* **Instructions for the task**
Write out every record below exactly, leaving the pictures out.

== Stored data

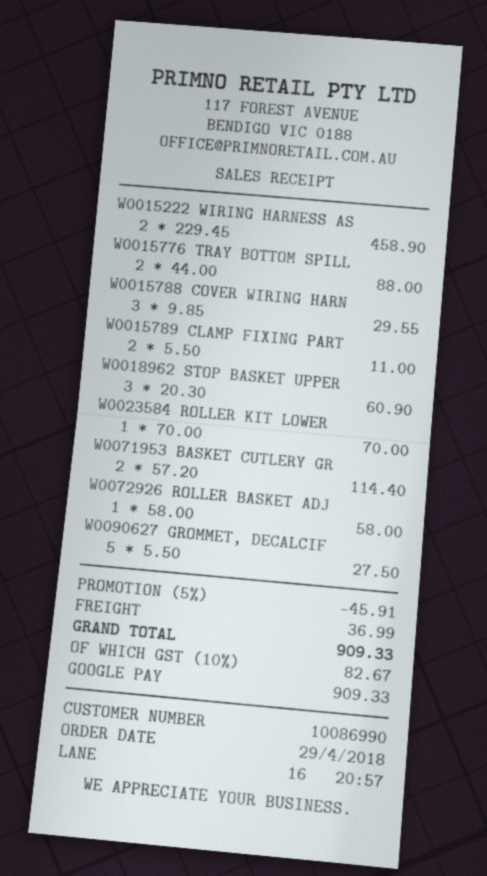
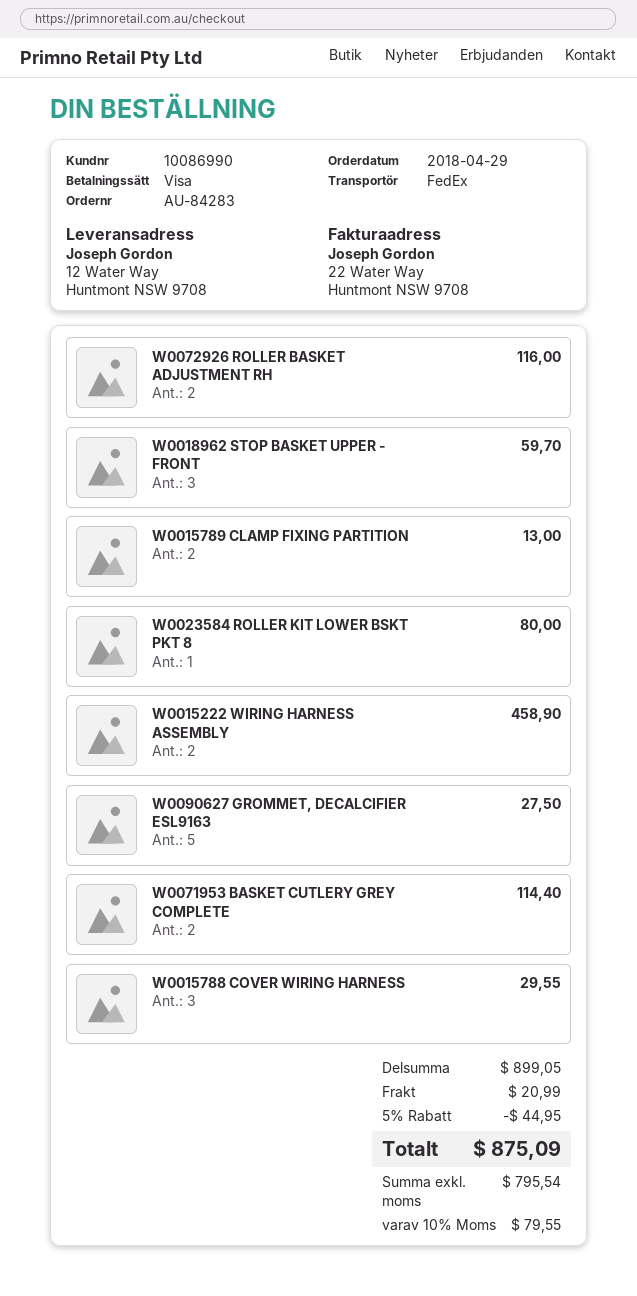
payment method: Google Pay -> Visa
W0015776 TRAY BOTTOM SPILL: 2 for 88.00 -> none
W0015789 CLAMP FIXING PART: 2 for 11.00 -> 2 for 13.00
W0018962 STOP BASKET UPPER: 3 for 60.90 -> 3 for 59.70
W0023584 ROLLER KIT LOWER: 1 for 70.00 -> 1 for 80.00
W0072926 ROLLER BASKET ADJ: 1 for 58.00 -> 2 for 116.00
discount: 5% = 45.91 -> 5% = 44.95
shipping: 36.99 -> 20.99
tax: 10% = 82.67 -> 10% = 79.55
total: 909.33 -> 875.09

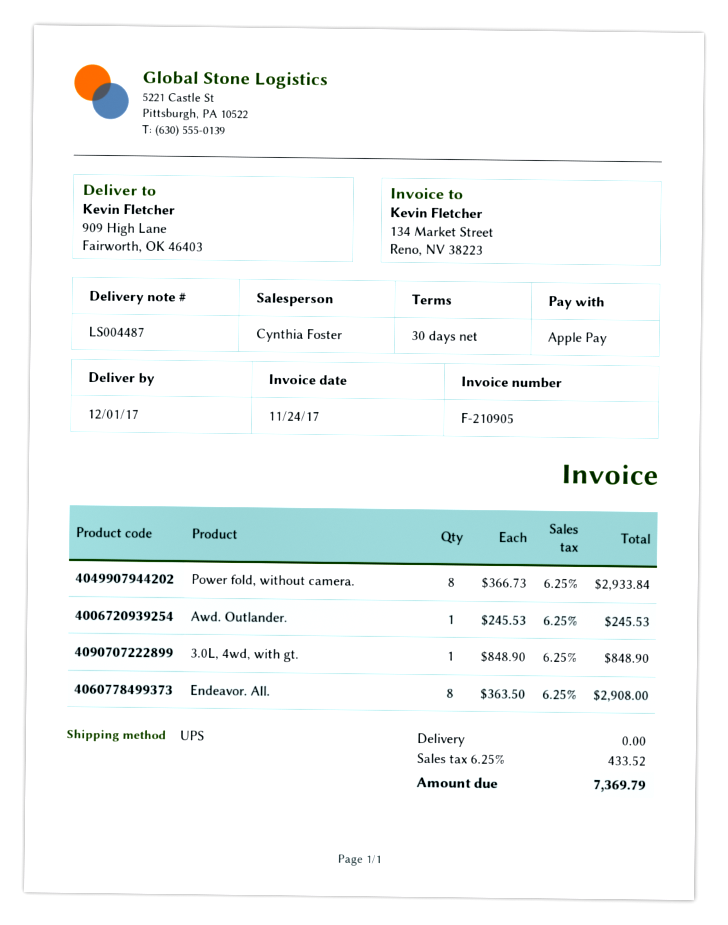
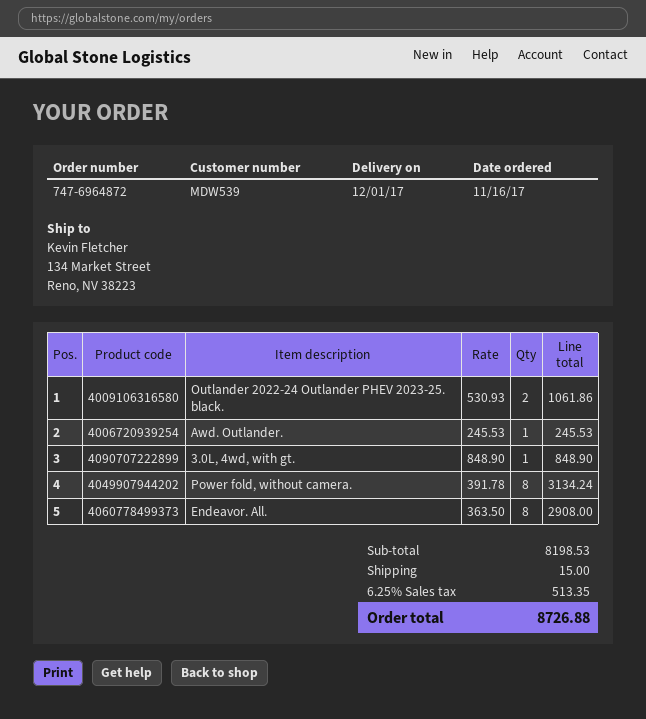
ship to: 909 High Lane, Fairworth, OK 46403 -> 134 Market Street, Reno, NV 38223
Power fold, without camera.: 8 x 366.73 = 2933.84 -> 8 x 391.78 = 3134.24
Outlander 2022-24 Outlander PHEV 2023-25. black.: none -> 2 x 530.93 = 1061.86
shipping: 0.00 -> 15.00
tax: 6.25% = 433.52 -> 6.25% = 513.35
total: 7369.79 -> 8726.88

====

* **Your response**
payment method: Google Pay -> Visa
W0015776 TRAY BOTTOM SPILL: 2 for 88.00 -> none
W0015789 CLAMP FIXING PART: 2 for 11.00 -> 2 for 13.00
W0018962 STOP BASKET UPPER: 3 for 60.90 -> 3 for 59.70
W0023584 ROLLER KIT LOWER: 1 for 70.00 -> 1 for 80.00
W0072926 ROLLER BASKET ADJ: 1 for 58.00 -> 2 for 116.00
discount: 5% = 45.91 -> 5% = 44.95
shipping: 36.99 -> 20.99
tax: 10% = 82.67 -> 10% = 79.55
total: 909.33 -> 875.09

ship to: 909 High Lane, Fairworth, OK 46403 -> 134 Market Street, Reno, NV 38223
Power fold, without camera.: 8 x 366.73 = 2933.84 -> 8 x 391.78 = 3134.24
Outlander 2022-24 Outlander PHEV 2023-25. black.: none -> 2 x 530.93 = 1061.86
shipping: 0.00 -> 15.00
tax: 6.25% = 433.52 -> 6.25% = 513.35
total: 7369.79 -> 8726.88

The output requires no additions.